I made this available in GNOME Text Editor for GNOME 42 as well. Those that
wonder why we didn't an external engines to synchronize with, can read the
code to find out.

## Plugins

We have been struggling with our use of PyGObject for sometime. It's a
complex and difficult integration project and I felt like I spent more time
debugging issues than I was comfortable with. So this port also included a
rewrite of every Python-based plugin to C. We still enable the Python 3
plugin loader from libpeas (for third-party plugins), but in the future we
may switch to another plugin language.

## Maintainers Corner

So...

A special thanks to all those that sent me merge requests, modernized bits
of software I maintain, fixed bugs, or sent words of encouragement.

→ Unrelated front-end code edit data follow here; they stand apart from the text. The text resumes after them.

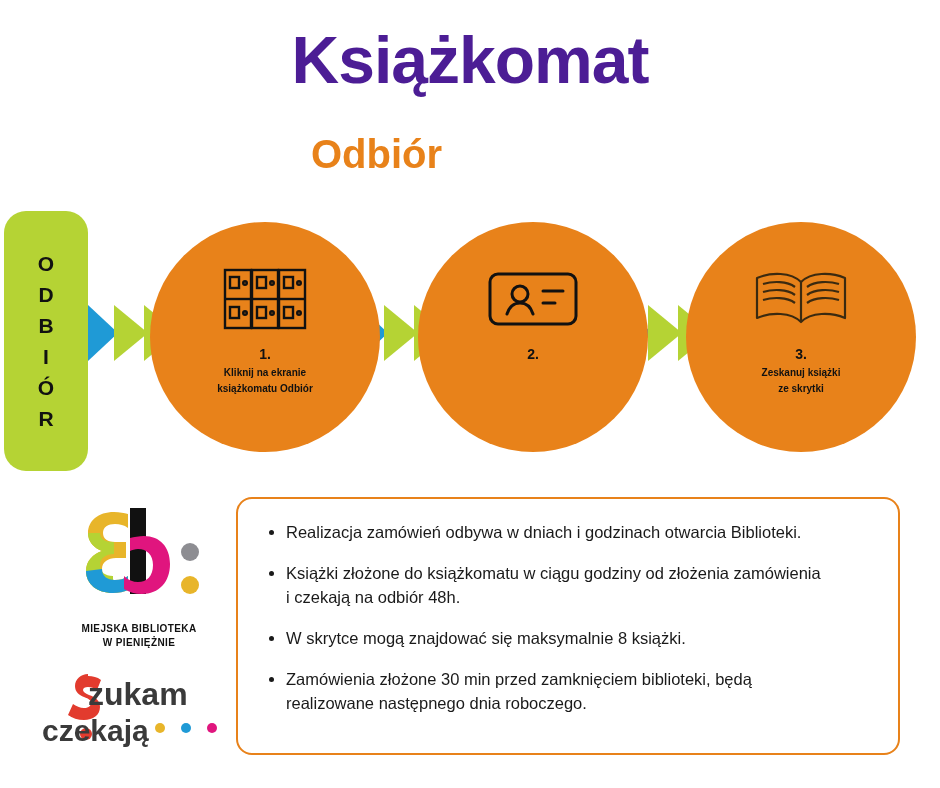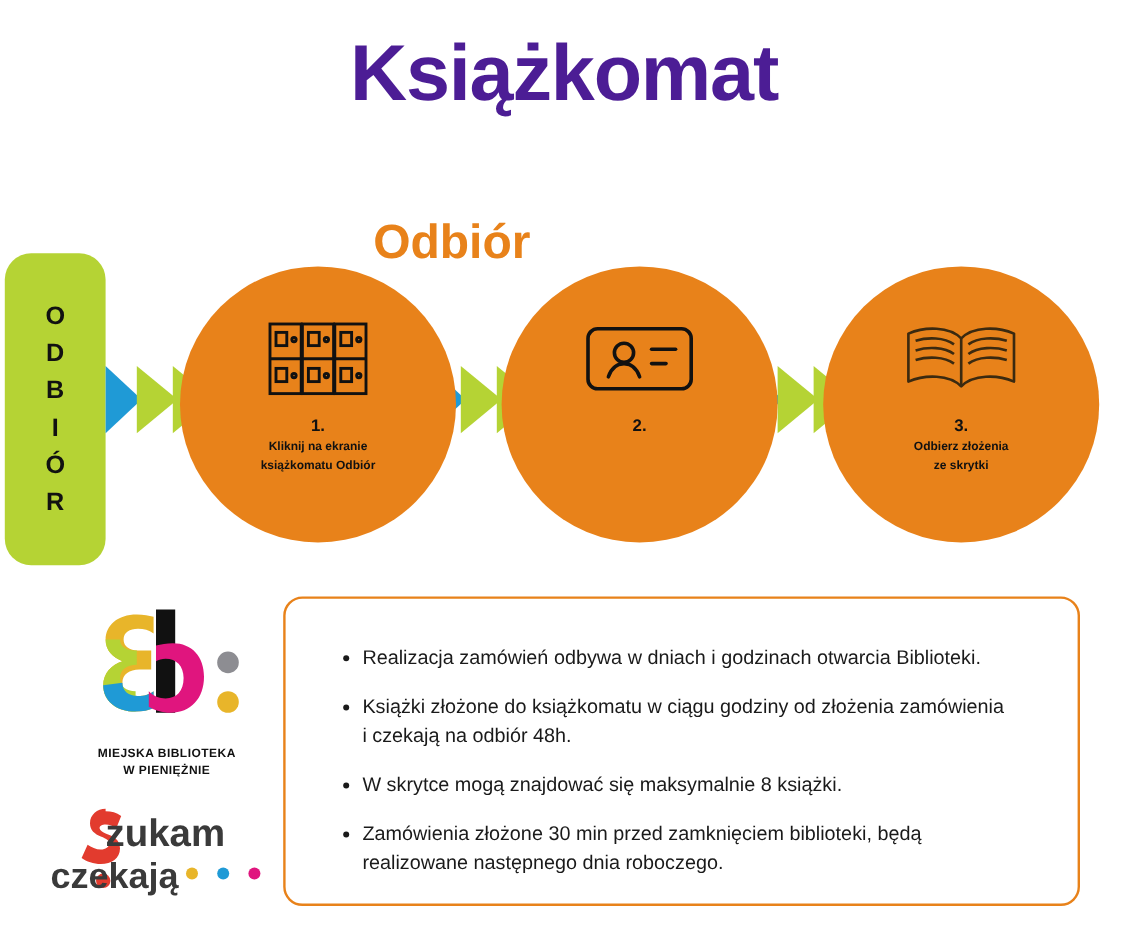"Odbiór" #subtitle { margin-top: 48px -> none }
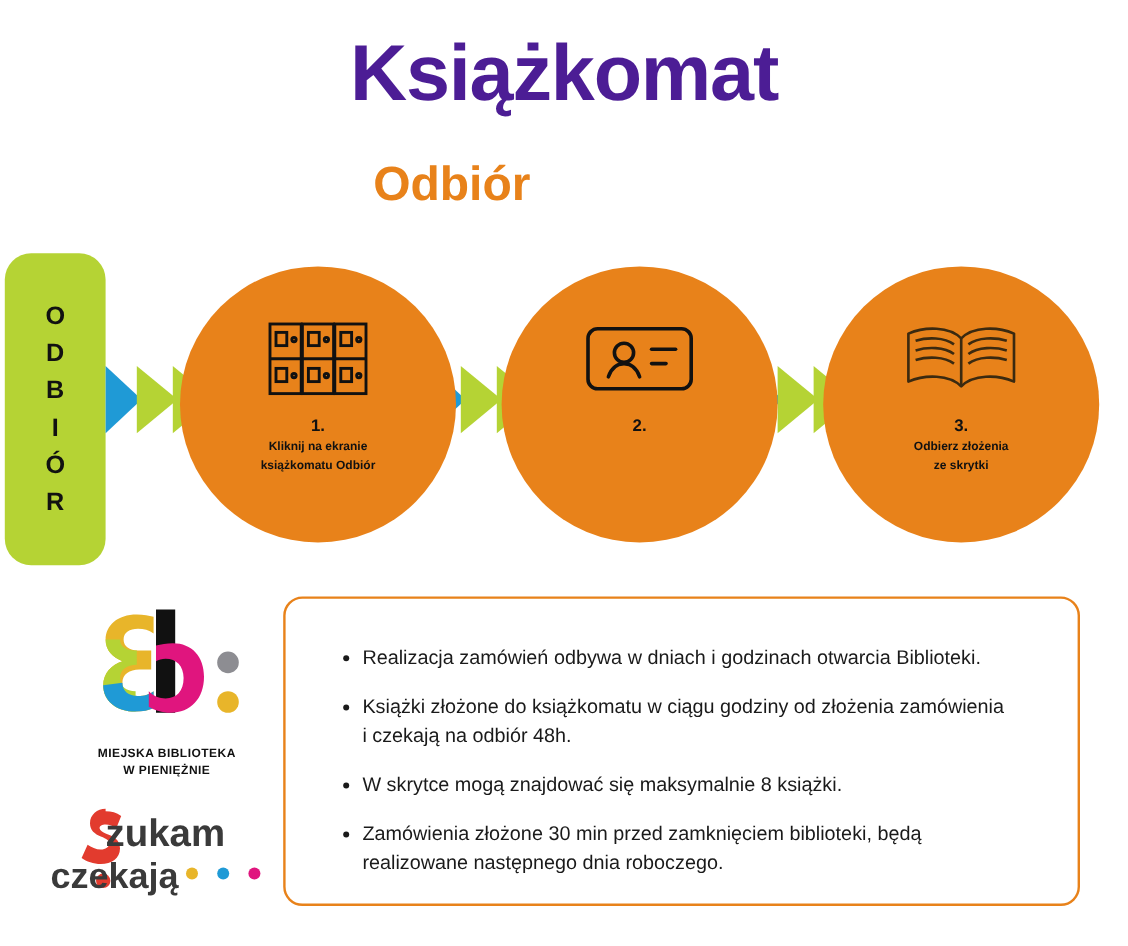"Odbierz złożenia" div.step-text { text: Odbierz złożenia -> Zeskanuj książki }
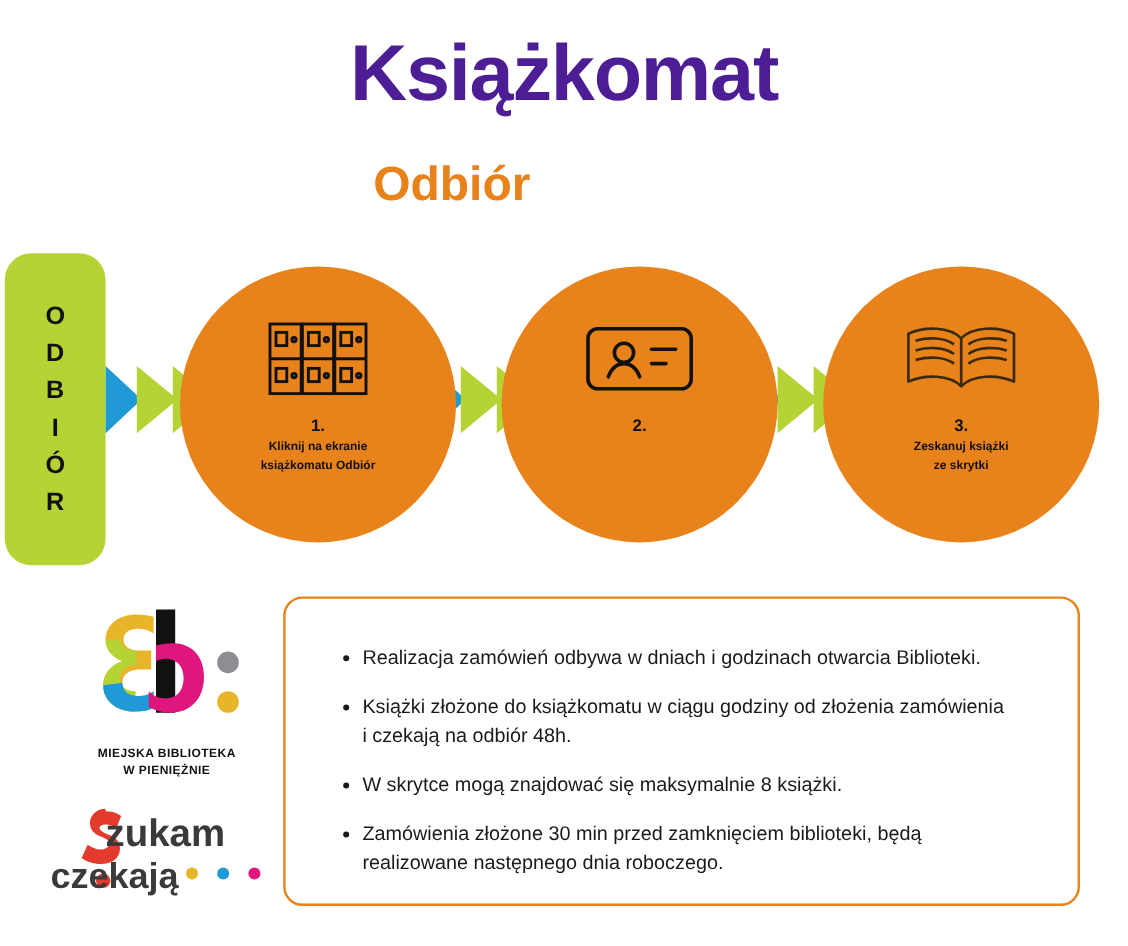"Realizacja zamówień odbywa w dniach" #notes-list { margin: 16px -> 0 }
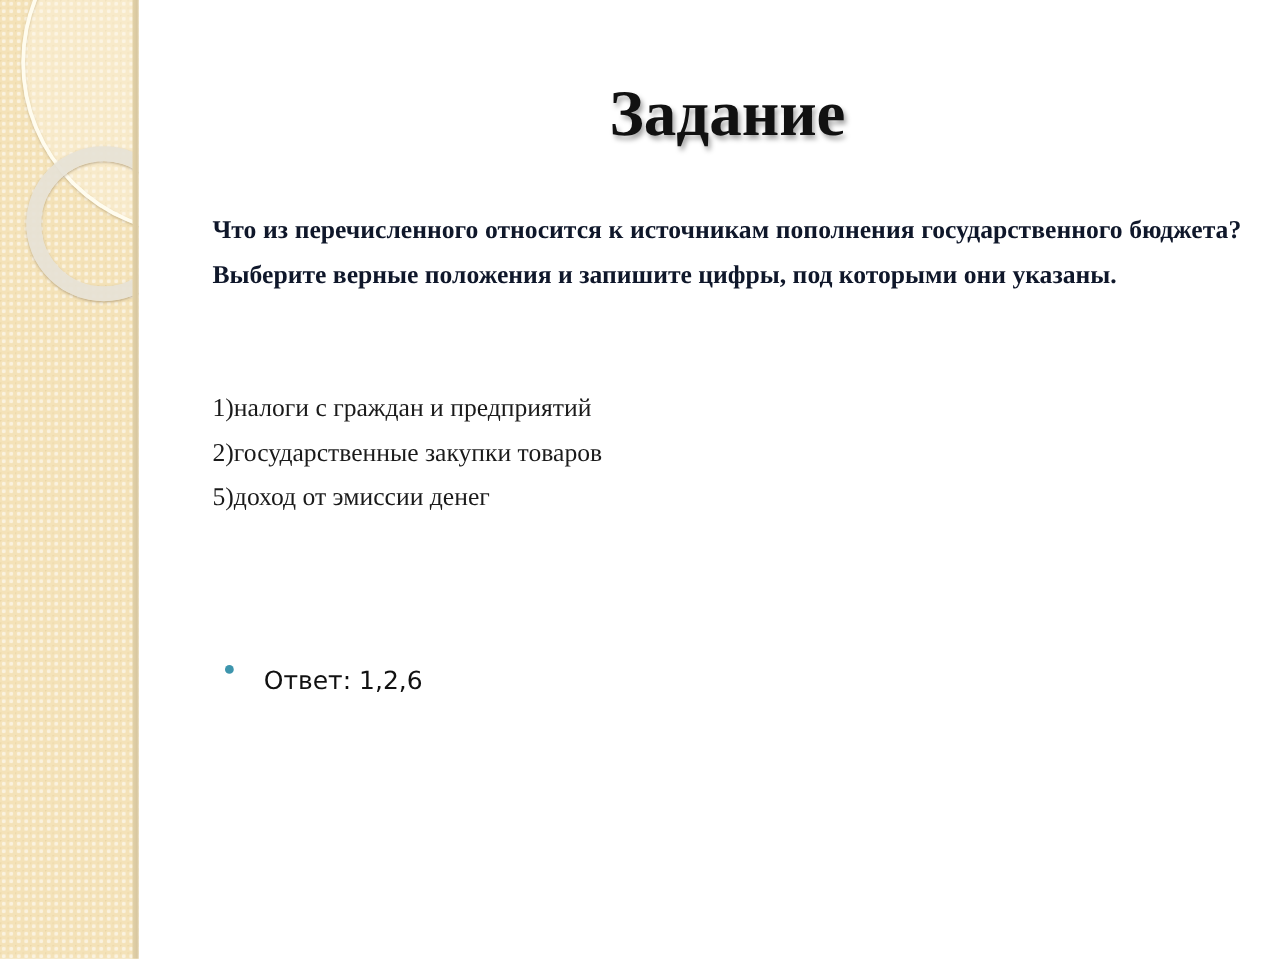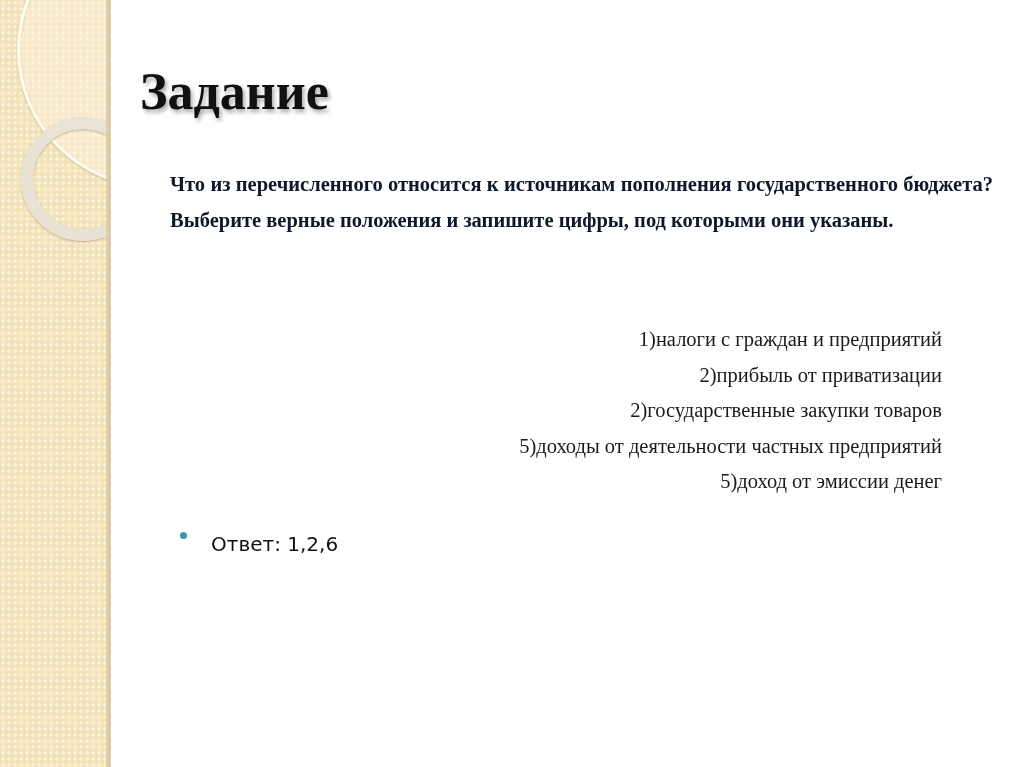"Задание" .title { text-align: none -> center }
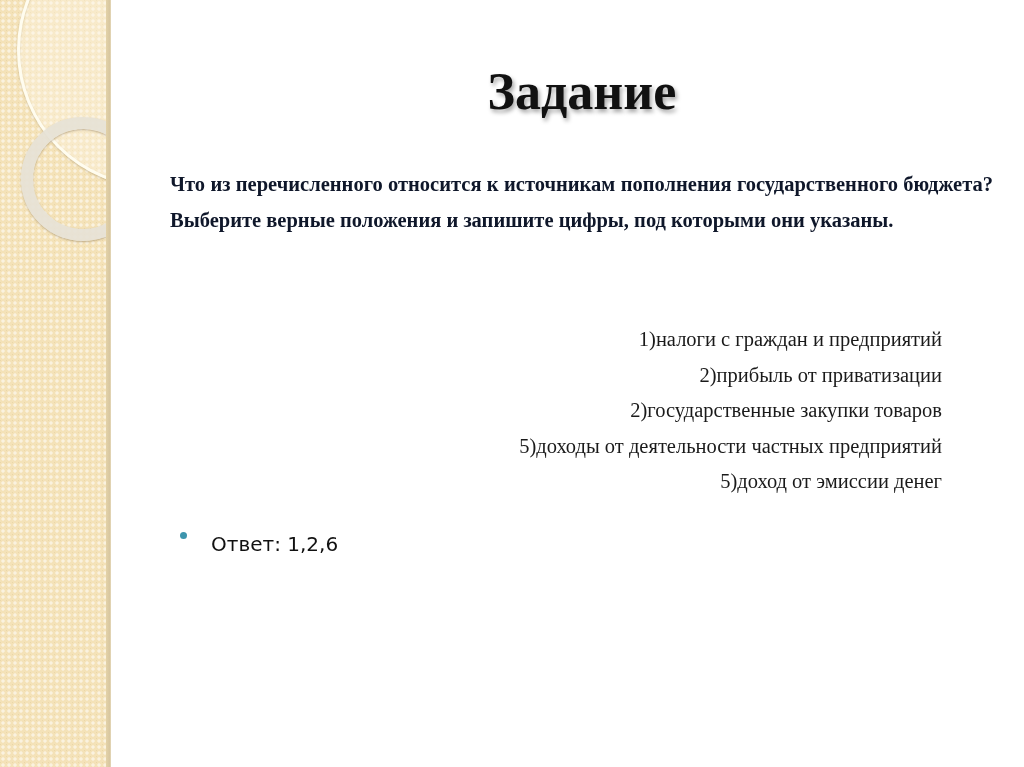"1)налоги с граждан и предприятий" .options { margin: 12px -> 0; text-align: right -> none }
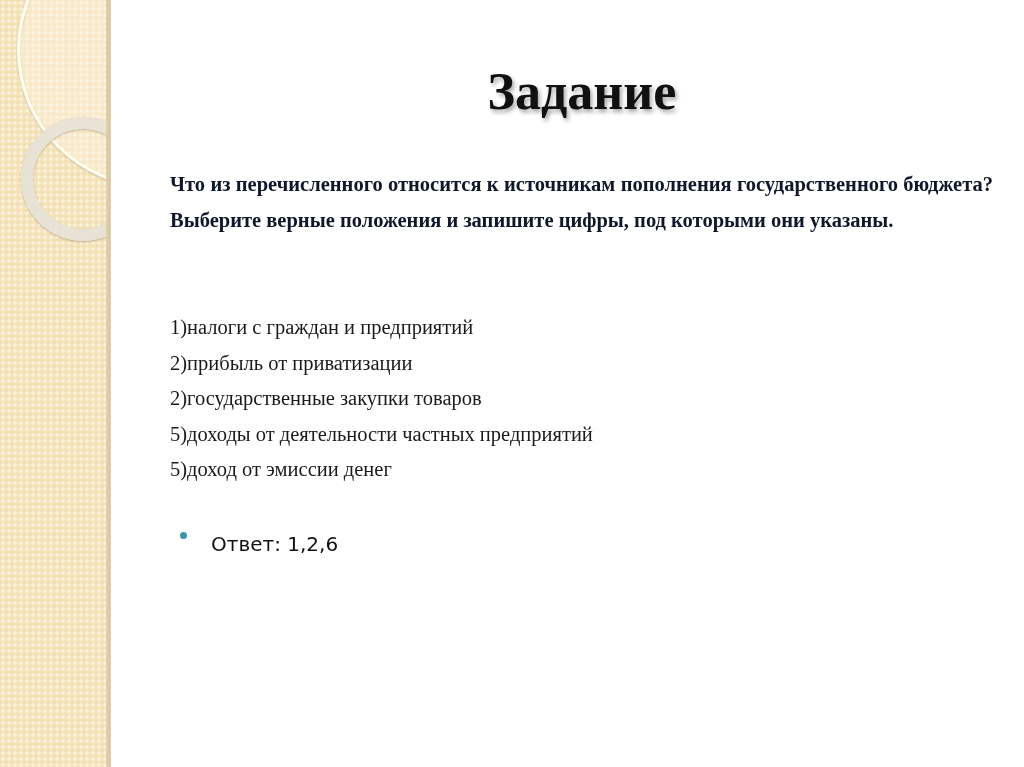"2)прибыль от приватизации" li { html: <li>2)прибыль от приватизации</li> -> none }
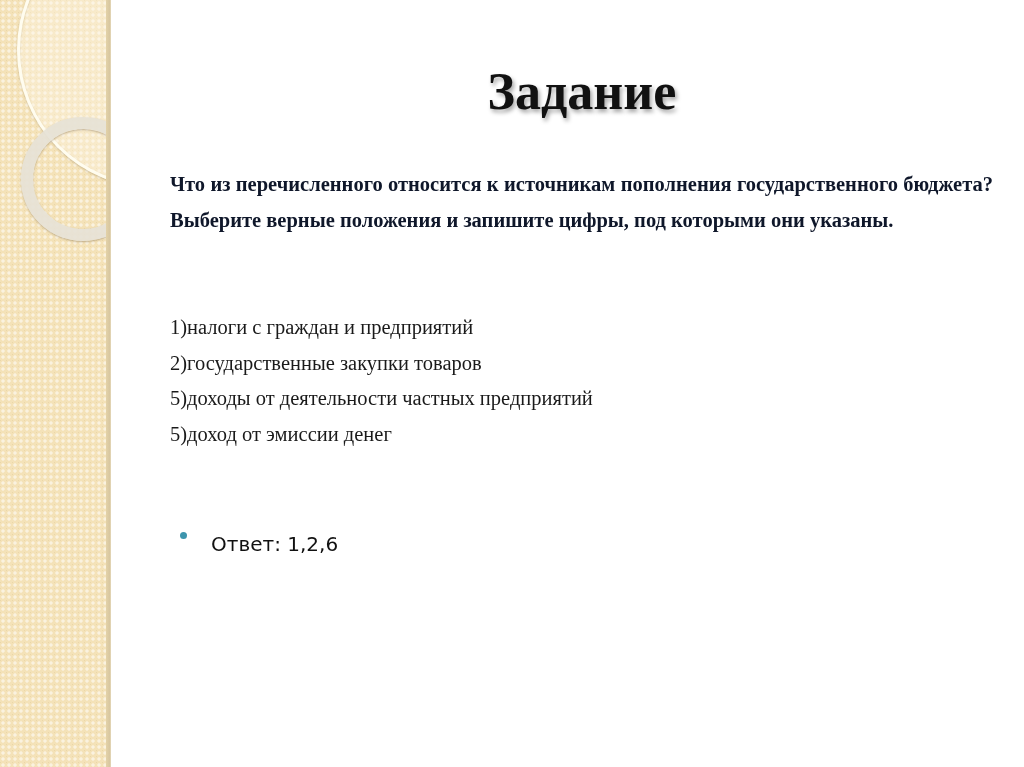"5)доходы от деятельности частных" li { html: <li>5)доходы от деятельности частных предприятий</li> -> none }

I'm very proud of where we've gotten. However, it's been an immense amount of
work. Builder could be so much more than it is today with your help with triage
of bugs, designing and writing features, project and product management, writing
documentation, maintaining plugins, improving GNOME OS, and everything
in-between.

The biggest lesson of this cycle is how a strong design language is
transformative. I hope Builder's transformation serves as an example for
other GNOME applications and the ecosystem at large. We can make big leaps
in short time if we have the right tooling and vision.